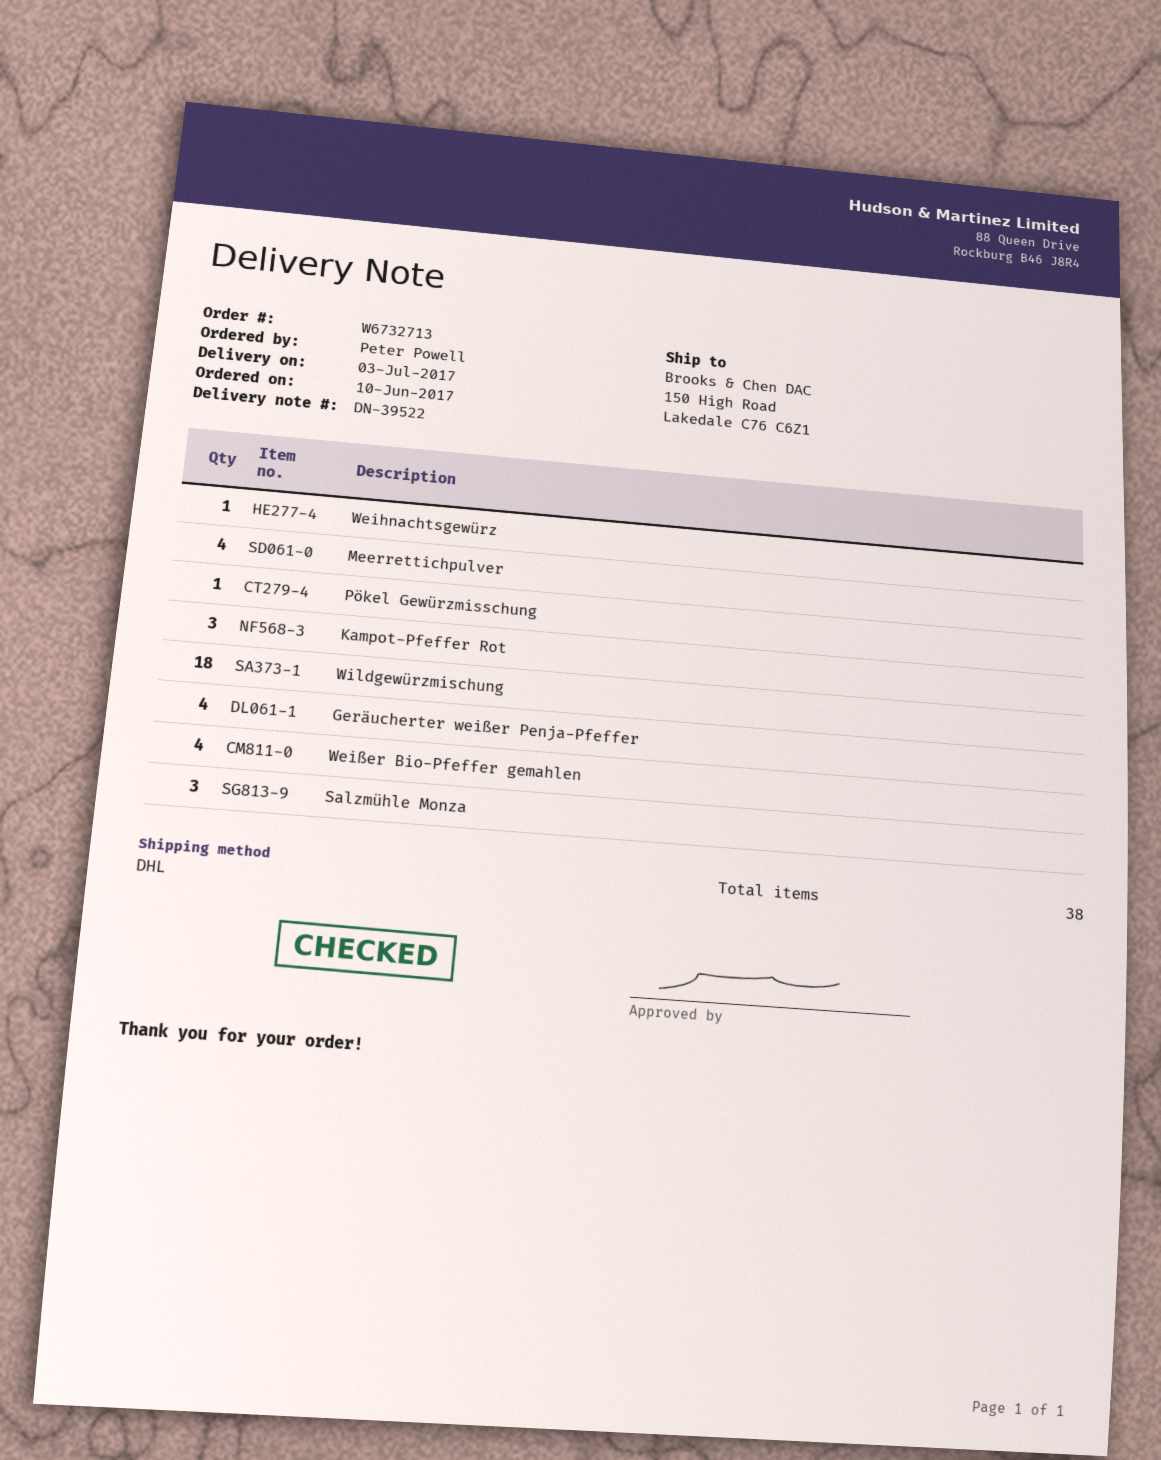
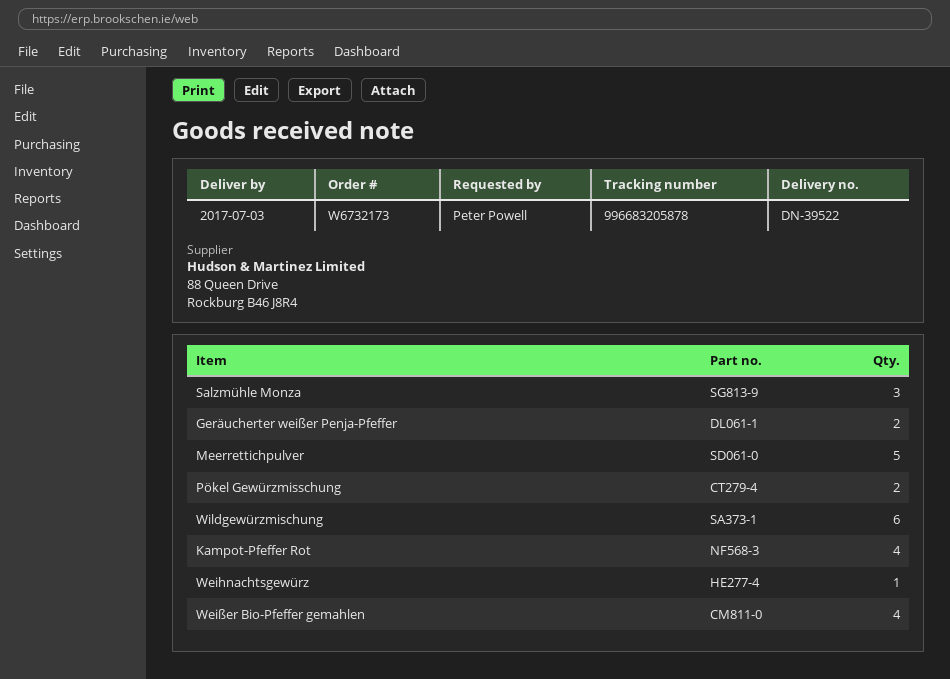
order number: W6732713 -> W6732173
Meerrettichpulver: 4 -> 5
Pökel Gewürzmisschung: 1 -> 2
Kampot-Pfeffer Rot: 3 -> 4
Wildgewürzmischung: 18 -> 6
Geräucherter weißer Penja-Pfeffer: 4 -> 2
****
What you are asked to do:
Please repeat every record exactly as it stands, leaving out any pictures.

Answer:
order number: W6732713 -> W6732173
Meerrettichpulver: 4 -> 5
Pökel Gewürzmisschung: 1 -> 2
Kampot-Pfeffer Rot: 3 -> 4
Wildgewürzmischung: 18 -> 6
Geräucherter weißer Penja-Pfeffer: 4 -> 2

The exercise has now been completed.